Let’s face it, the average American doesn’t really understand what cloud computing is all about. According to a recent survey commissioned by Citrix, many think the phenomenon is weather-related, or involves pillows, drugs or toilet paper.
Survey Highlights:
- 95% of those who think they’re not using the cloud, actually are
- 3 in 5 (59%) believe the “workplace of the future” will exist entirely in the cloud
- More than one third agree that the cloud allows them to share information with people they’d rather not be interacting with in person
- After being provided with the definition of the cloud, 68% recognized its economic benefits
- 14% have pretended to know what the cloud is during a job interview.
“This survey clearly shows that the cloud phenomenon is taking root in our mainstream culture, yet there is still a wide gap between the perceptions and realities of cloud computing,” said Kim DeCarlis, vice president of corporate marketing at Citrix.
Meanwhile, the dangers of the cloud were recently highlighted across the Internet with Wired’s Mat Honan’s account of “epic hacking,” involving his email and Twitter accounts, along with the purge of his MacBook, iPad, and iPhone through iCloud’s “Find My iPhone” service.

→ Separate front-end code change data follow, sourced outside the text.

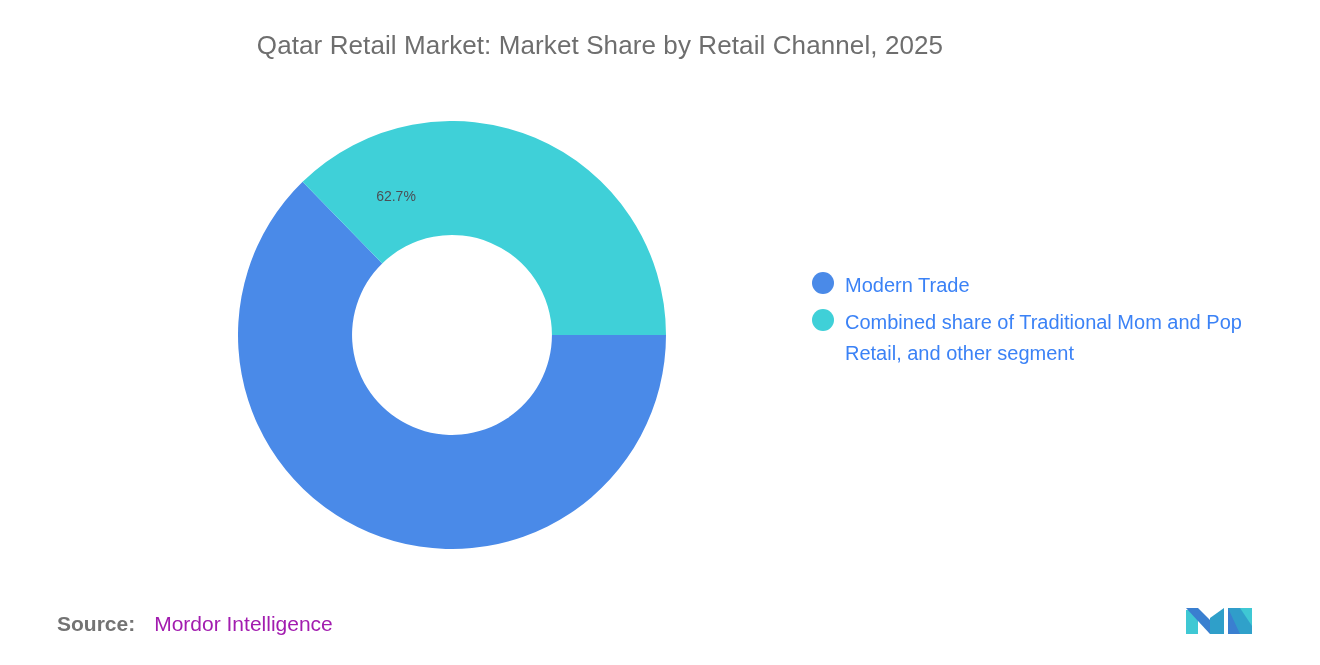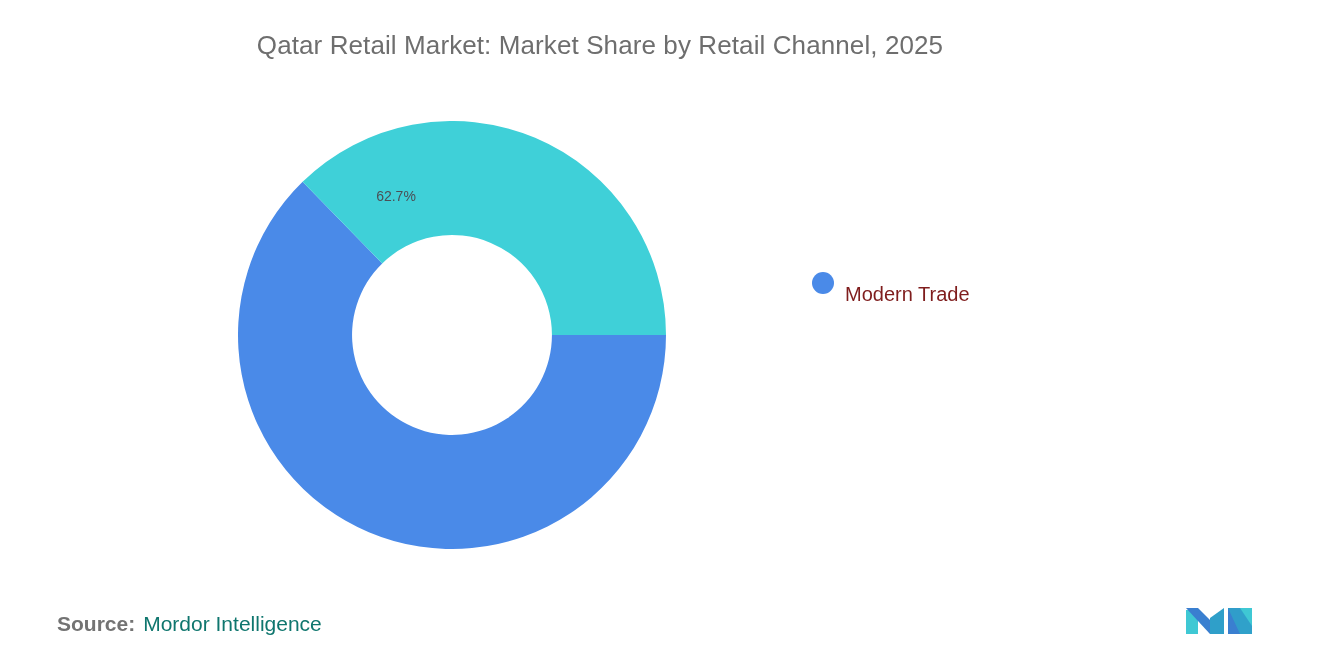--- a/index.html
+++ b/index.html
@@ -76,10 +76,9 @@
   .legend-label {
     font-size: 20px;
     line-height: 31px;
-    color: #7f1d1d;
+    color: #3b82f6;
     font-weight: 400;
     max-width: 450px;
-    margin-top: 9px;
   }
 
   #source-line {

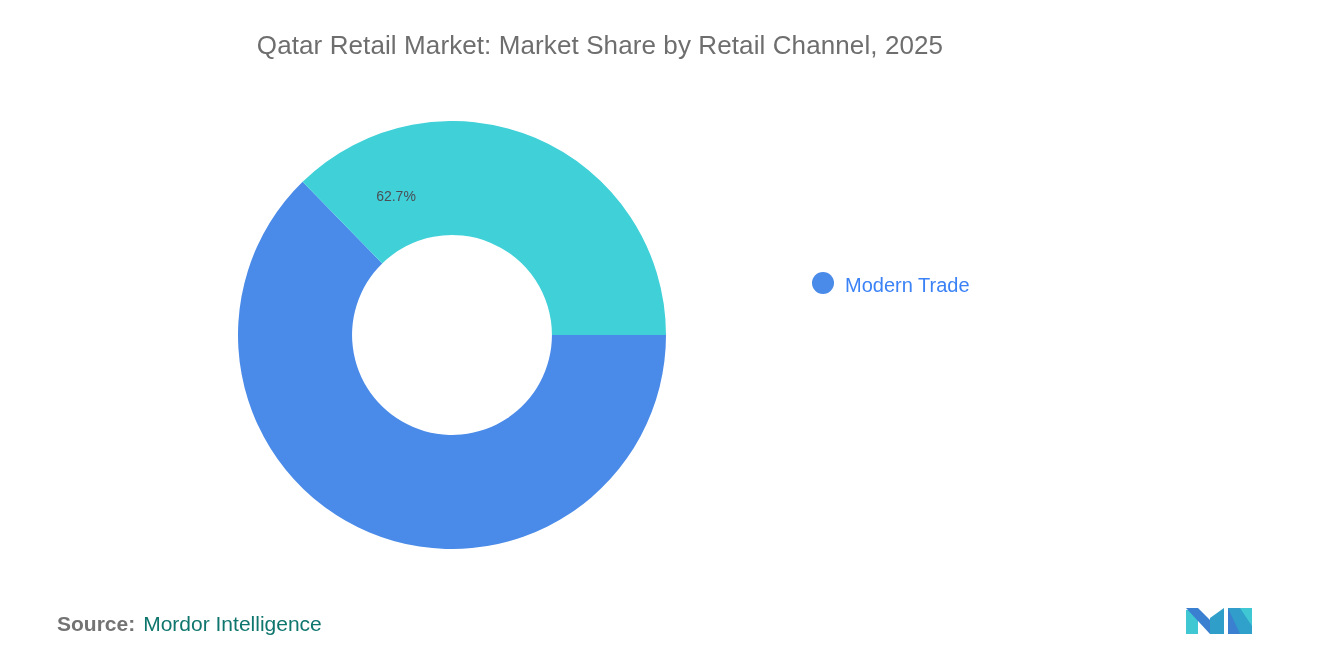--- a/index.html
+++ b/index.html
@@ -129,6 +129,10 @@
     <span class="legend-dot" id="legend-dot-0" style="background: rgb(74, 138, 232);"></span>
     <span class="legend-label">Modern Trade</span>
   </div>
+  <div class="legend-item">
+    <span class="legend-dot" id="legend-dot-1" style="background: rgb(63, 208, 216);"></span>
+    <span class="legend-label">Combined share of Traditional Mom and Pop Retail, and other segment</span>
+  </div>
 </div>
 
 <div id="source-line">

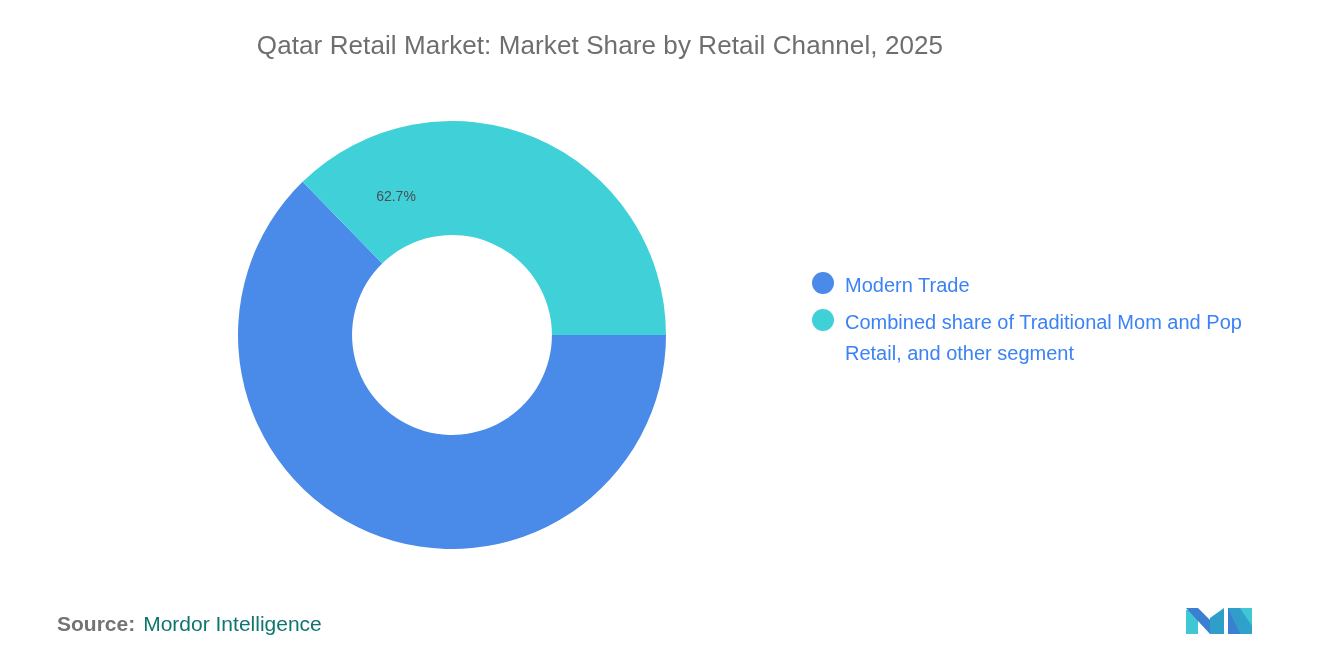--- a/index.html
+++ b/index.html
@@ -95,8 +95,8 @@
   }
   #source-value {
     font-weight: 400;
-    color: #0f766e;
-    margin-left: 8px;
+    color: #a21caf;
+    margin-left: 19px;
   }
 
   #brand-logo {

Cloud computing has been around for years, and while the origin of the term is obscure, the cloud symbol was used to represent the Internet as early as 1994. Fast forward to 2012, and thousands of companies now rent server time and data storage in the cloud, and Amazon, through its Amazon Web Services division (A.W.S.), is emerging as a major player.
“We are on a shift that is as momentous and as fundamental as the shift to the electrical grid,”said Andrew R. Jassy, head of A.W.S. “It’s happening a lot faster than any of us thought.”

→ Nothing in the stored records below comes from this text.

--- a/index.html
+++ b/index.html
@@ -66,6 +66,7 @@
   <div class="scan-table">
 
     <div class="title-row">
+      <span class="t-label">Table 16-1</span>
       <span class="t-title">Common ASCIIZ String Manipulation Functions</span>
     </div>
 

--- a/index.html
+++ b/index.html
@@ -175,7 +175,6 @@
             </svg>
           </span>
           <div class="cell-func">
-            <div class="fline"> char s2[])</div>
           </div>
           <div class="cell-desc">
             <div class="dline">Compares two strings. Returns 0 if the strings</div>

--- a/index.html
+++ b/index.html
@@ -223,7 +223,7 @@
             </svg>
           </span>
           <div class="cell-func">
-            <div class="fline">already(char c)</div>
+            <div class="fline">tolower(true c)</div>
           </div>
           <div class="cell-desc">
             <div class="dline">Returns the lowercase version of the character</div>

Jassy opened A.W.S. six years ago. Today the website has more than 600 job openings and delivers close to $1 billion to Amazon’s bottom line through three huge computer centers housing thousands of servers, located in Virginia, Oregon and California. “We believe at the highest level that A.W.S. can be at least as big as our other businesses,” added Jassy, estimating his division is less than 10% of its potential size.

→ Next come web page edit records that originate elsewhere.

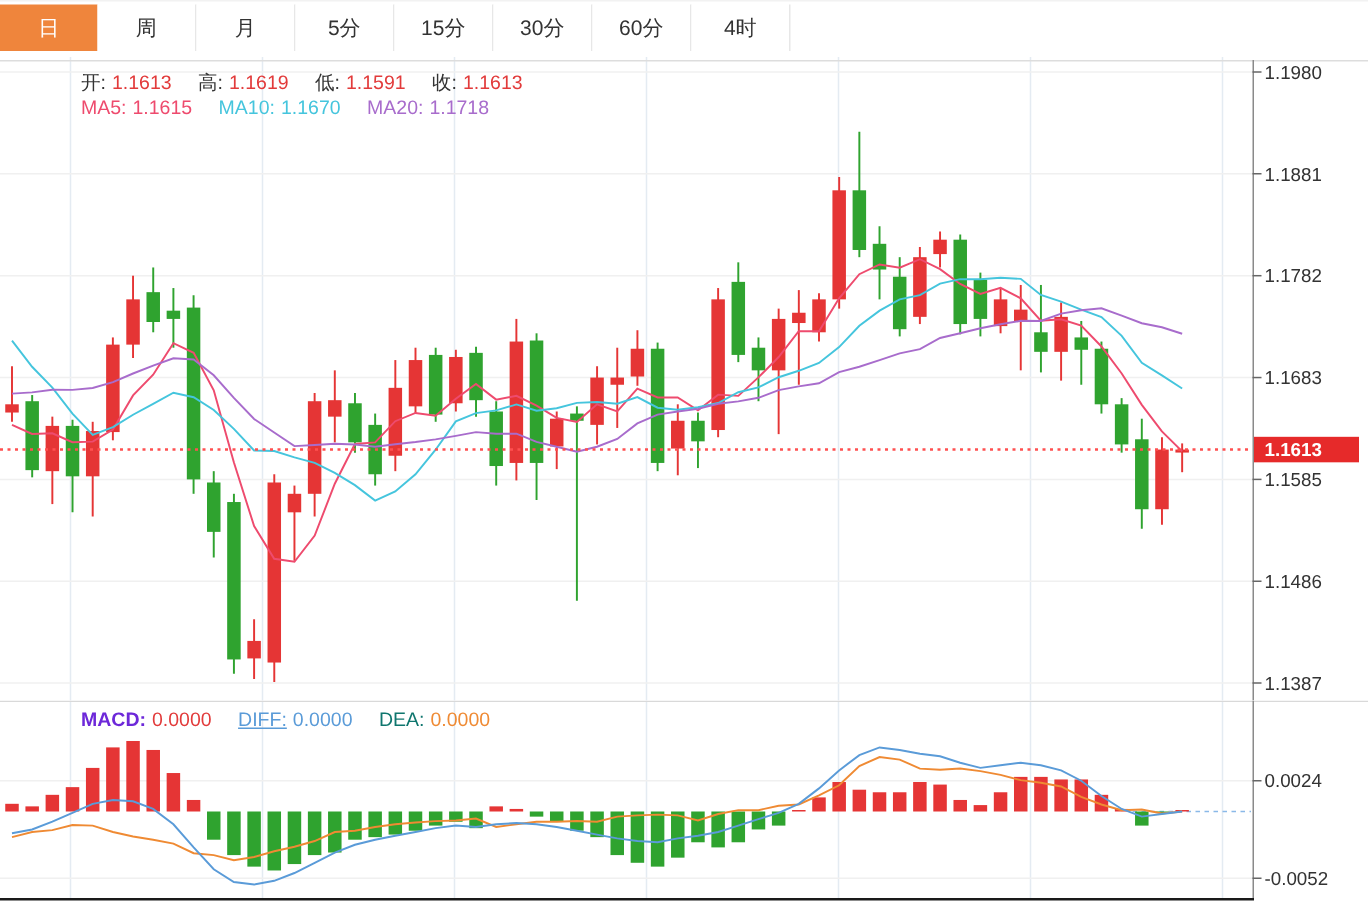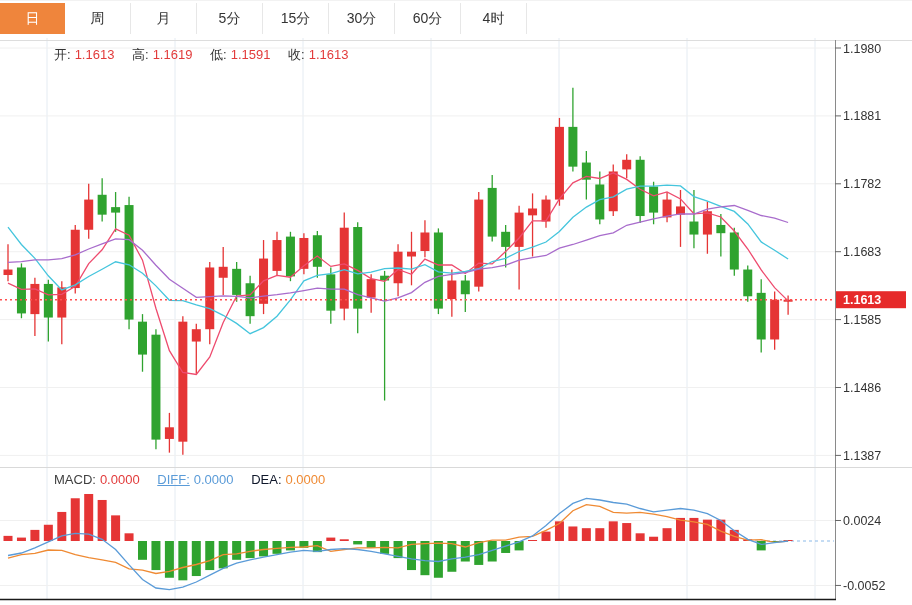--- a/index.html
+++ b/index.html
@@ -41,6 +41,11 @@
     <span style="color: rgb(51, 51, 51);">收:</span><span style="color: rgb(226, 59, 59);">1.1613</span>
   </div>
 
+  <div class="legend-row" style="top:64px;">
+    <span style="color: rgb(238, 75, 110);">MA5:</span><span class="gap" style="color: rgb(238, 75, 110);">1.1615</span>
+    <span style="color: rgb(69, 197, 221);">MA10:</span><span class="gap" style="color: rgb(69, 197, 221);">1.1670</span>
+    <span style="color: rgb(168, 108, 204);">MA20:</span><span style="color: rgb(168, 108, 204);">1.1718</span>
+  </div>
 
   <svg id="main-svg" width="912" height="429">
       <g>

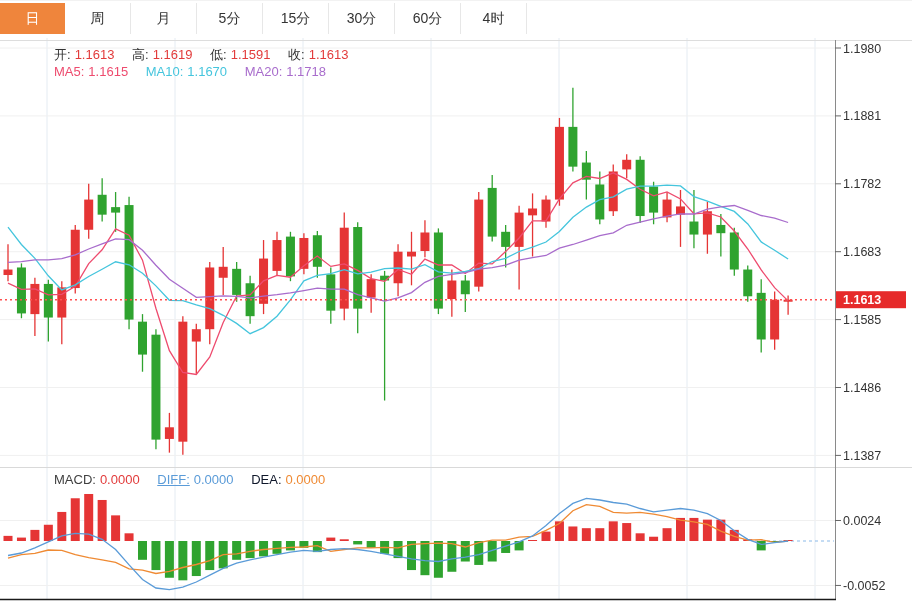--- a/index.html
+++ b/index.html
@@ -213,7 +213,7 @@
     </svg>
 
   <div class="legend-row" style="top:472px;">
-    <span style="color: #404040;">MACD:</span><span class="gap" style="color: rgb(226, 59, 59);">0.0000</span>
+    <span style="color: #6d28d9; font-weight: bold;">MACD:</span><span class="gap" style="color: rgb(226, 59, 59);">0.0000</span>
     <span style="color: rgb(90, 155, 216); text-decoration: underline;">DIFF:</span><span class="gap" style="color: rgb(90, 155, 216);">0.0000</span>
     <span style="color: #0f172a;">DEA:</span><span style="color: rgb(239, 138, 51);">0.0000</span>
   </div>

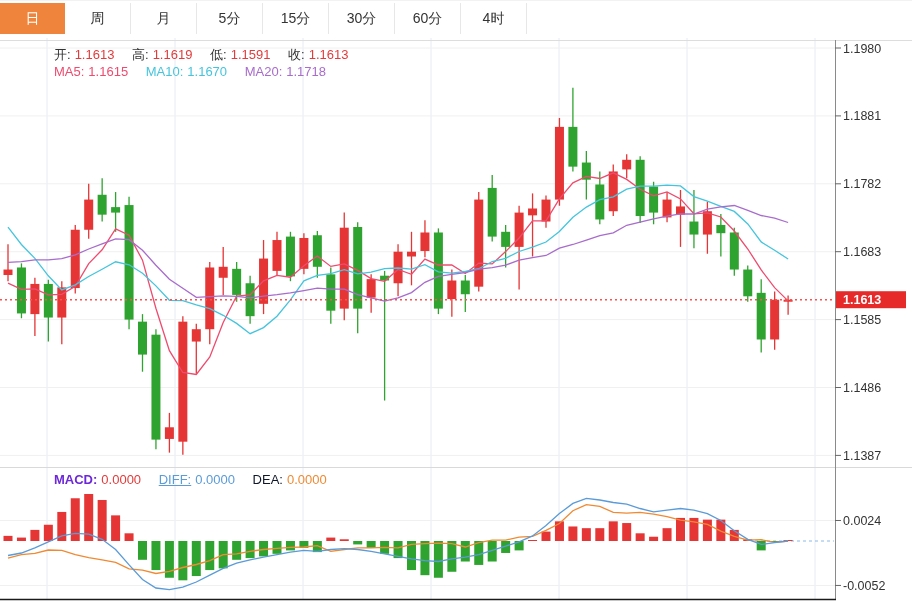--- a/index.html
+++ b/index.html
@@ -215,7 +215,7 @@
   <div class="legend-row" style="top:472px;">
     <span style="color: #6d28d9; font-weight: bold;">MACD:</span><span class="gap" style="color: rgb(226, 59, 59);">0.0000</span>
     <span style="color: rgb(90, 155, 216); text-decoration: underline;">DIFF:</span><span class="gap" style="color: rgb(90, 155, 216);">0.0000</span>
-    <span style="color: #0f172a;">DEA:</span><span style="color: rgb(239, 138, 51);">0.0000</span>
+    <span style="color: #0f766e;">DEA:</span><span style="color: rgb(239, 138, 51);">0.0000</span>
   </div>
 
   <svg id="macd-svg" width="912" height="138">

“We expect Amazon’s revenues from cloud and web services to jump from $2 billion currently to almost $7 billion by the end of our forecast period.”
In June, Google introduced Windows Azure, and Graham Spencer, a partner at Google Ventures commented, “It’s a huge change for Silicon Valley. You can now test a product against millions of users for just a few thousand dollars, or start a company with just one or two people.”
Amazon CEO Jeff Bezos, said former company executive David Risher in the Times, “thinks on a planetary level. A.W.S. is an opportunity, as a business. But it is also a philosophy of enabling other people to build big systems. That is how Amazon will make a dent in the universe.”
Meanwhile, 40 percent of Americans reported in the Citrix survey that the greatest benefit of using the cloud is to work from home in their “birthday suit.” One quarter use it to purge embarrassing photos from their hard drives, and 33 percent enjoy sunbathing while accessing their files.
A comment on zdnet.com from lepoete73 summarizes: “Even though I’m in computing, by what I read I always thought cloud computing was about having a “dumb terminal” at home and having all processing happening “out there” like with tablets and Chromebooks.
Maybe Hurricane Isaac has something to do with it all?